** Opening Data records block **

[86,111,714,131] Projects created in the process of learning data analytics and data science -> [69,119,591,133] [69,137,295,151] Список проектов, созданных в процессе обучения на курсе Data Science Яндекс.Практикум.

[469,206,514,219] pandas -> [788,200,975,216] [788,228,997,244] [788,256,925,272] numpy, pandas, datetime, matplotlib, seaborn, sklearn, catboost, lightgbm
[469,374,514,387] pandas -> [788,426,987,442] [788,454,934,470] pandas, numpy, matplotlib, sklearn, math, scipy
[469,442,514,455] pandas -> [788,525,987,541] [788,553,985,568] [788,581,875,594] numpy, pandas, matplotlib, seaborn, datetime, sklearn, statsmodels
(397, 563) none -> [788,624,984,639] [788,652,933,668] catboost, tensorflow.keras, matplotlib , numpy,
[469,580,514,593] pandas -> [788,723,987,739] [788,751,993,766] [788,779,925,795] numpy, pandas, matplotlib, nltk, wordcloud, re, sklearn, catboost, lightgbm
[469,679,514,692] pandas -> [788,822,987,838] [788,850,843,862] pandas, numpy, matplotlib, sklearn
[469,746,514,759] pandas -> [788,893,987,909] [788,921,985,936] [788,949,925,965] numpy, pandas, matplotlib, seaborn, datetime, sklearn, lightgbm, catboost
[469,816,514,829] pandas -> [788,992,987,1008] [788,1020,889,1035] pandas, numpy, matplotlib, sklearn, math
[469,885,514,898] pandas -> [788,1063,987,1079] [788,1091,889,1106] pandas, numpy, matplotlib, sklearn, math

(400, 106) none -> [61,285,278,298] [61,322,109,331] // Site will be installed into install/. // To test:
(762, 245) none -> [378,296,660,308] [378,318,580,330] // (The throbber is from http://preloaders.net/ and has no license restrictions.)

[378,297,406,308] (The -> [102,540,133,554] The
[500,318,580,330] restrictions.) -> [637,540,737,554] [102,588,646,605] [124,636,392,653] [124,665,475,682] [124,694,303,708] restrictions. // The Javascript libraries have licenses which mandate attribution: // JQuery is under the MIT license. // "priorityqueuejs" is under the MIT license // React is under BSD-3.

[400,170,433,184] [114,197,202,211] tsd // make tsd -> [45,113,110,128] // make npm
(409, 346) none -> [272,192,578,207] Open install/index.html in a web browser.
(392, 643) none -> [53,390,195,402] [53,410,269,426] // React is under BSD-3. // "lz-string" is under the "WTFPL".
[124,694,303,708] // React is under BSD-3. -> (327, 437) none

** Closing Data records block **

Exercise brief:
Each line above from the one with "[469,206,514,219] pandas ->" up to and including the one with "[378,297,406,308] (The ->" must be set down exactly, and no line outside that span may appear.

Answer box:
[469,206,514,219] pandas -> [788,200,975,216] [788,228,997,244] [788,256,925,272] numpy, pandas, datetime, matplotlib, seaborn, sklearn, catboost, lightgbm
[469,374,514,387] pandas -> [788,426,987,442] [788,454,934,470] pandas, numpy, matplotlib, sklearn, math, scipy
[469,442,514,455] pandas -> [788,525,987,541] [788,553,985,568] [788,581,875,594] numpy, pandas, matplotlib, seaborn, datetime, sklearn, statsmodels
(397, 563) none -> [788,624,984,639] [788,652,933,668] catboost, tensorflow.keras, matplotlib , numpy,
[469,580,514,593] pandas -> [788,723,987,739] [788,751,993,766] [788,779,925,795] numpy, pandas, matplotlib, nltk, wordcloud, re, sklearn, catboost, lightgbm
[469,679,514,692] pandas -> [788,822,987,838] [788,850,843,862] pandas, numpy, matplotlib, sklearn
[469,746,514,759] pandas -> [788,893,987,909] [788,921,985,936] [788,949,925,965] numpy, pandas, matplotlib, seaborn, datetime, sklearn, lightgbm, catboost
[469,816,514,829] pandas -> [788,992,987,1008] [788,1020,889,1035] pandas, numpy, matplotlib, sklearn, math
[469,885,514,898] pandas -> [788,1063,987,1079] [788,1091,889,1106] pandas, numpy, matplotlib, sklearn, math

(400, 106) none -> [61,285,278,298] [61,322,109,331] // Site will be installed into install/. // To test:
(762, 245) none -> [378,296,660,308] [378,318,580,330] // (The throbber is from http://preloaders.net/ and has no license restrictions.)

[378,297,406,308] (The -> [102,540,133,554] The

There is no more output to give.